Wahrlich: Man hätte den KünstlerInnen (und dem Werk) mehr Publikum gewünscht!

Inhalt:

L'ATTAQUE DU MOULIN spielt in Lothringen zu Beginn des französisch-preussischen Kriegs von 1870/71. Der Müller Merlier wohnt mit seiner Tochter Françoise in der Mühle von Rocreuse. In der Mühle findet ein Fest statt. Merlier gibt die Verlobung seiner Tocher mit Dominique, einem Belgier aus dem Nachbarstädtchen, bekannt. Dominique gilt eigentlich als Faulpelz, hat in den letzten Monaten jedoch bewiesen, dass er auch arbeitsmässig ordentlich zupacken kann. Meunier fixiert den Hochzeitstag. Alle freuen sich. Doch der Krieg rückt näher. Französische Soldaten verschanzen sich in der Mühle. Dominique unterstützt sie beim Kampf gegen heranrückende Preussen. Doch die Franzosen müssen bald weiterziehen – und die Preussen kehren zurück. Dominique wird gefangen genommen. Françoise unternimmt alles, um ihn zu befreien. Vergebens: Sie verliert dabei nicht nur ihren Geliebten, sondern auch noch den Vater.

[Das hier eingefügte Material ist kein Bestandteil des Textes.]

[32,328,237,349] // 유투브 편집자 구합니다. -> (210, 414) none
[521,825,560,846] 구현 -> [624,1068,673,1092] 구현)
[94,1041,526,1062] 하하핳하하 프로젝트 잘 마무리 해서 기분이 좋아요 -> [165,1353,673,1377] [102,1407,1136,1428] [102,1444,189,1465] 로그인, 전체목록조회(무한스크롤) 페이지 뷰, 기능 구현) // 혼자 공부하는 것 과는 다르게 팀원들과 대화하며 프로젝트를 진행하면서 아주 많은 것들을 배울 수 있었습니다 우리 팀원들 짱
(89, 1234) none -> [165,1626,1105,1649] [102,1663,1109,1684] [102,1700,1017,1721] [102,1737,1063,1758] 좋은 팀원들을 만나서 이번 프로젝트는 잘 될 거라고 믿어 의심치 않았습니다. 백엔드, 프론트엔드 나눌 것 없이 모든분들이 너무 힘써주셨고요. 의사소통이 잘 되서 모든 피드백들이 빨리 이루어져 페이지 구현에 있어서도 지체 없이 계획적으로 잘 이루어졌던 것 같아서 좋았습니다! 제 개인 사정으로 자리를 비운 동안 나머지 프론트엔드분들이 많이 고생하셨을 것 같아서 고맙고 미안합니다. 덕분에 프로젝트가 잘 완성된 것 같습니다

Die Franzosen dringen aus dem Wald gegen die Mühle vor. Die Mühle wird im Kampf zerstört. Der Krieg geht vorbei, doch die Wunden bleiben und das Leben wird nie mehr dasselbe sein ...

Werk:

Louis Charles Bonaventure Alfred Bruneau (* 3. März 1857 in Paris; † 15. Juni 1934 in Paris) war ein französischer Komponist und Musikkritiker. Bruneau war ein Kompositionsschüler von Jules Massenet. Kurzzeitig war er als musikalischer Leiter der Pariser Opéra comique tätig und ab 1925 wurde er Nachfolger von Gabriel Fauré als Mitglied der Académie des Beaux Arts.

Bruneau gilt zusammen mit Vincent d’Indy, Claude Debussy und Paul Ducas als Verfechter und Vorreiter des Einzugs der Strömungen des Realismus und Naturalismus in die Musiksprache an der Wende zum 20. Jahrhundert. Literarisch und künstlerisch stark geprägt war er durch seine über Jahrzehnte währende enge Freundschaft mit dem Romancier Emile Zola.

In Bruneaus Musik ist zwar der Einfluss und die Faszination, welche Wagners Opern auf die französischen Komponisten ausübten, deutlich zu hören (Leitmotivtechnik), doch entwickelte Bruneau dessen musikalischen Ausdruck durch das Beibehalten der lyrischen, für die französischen Musik typischen, Vokallinien und seine Eleganz weiter.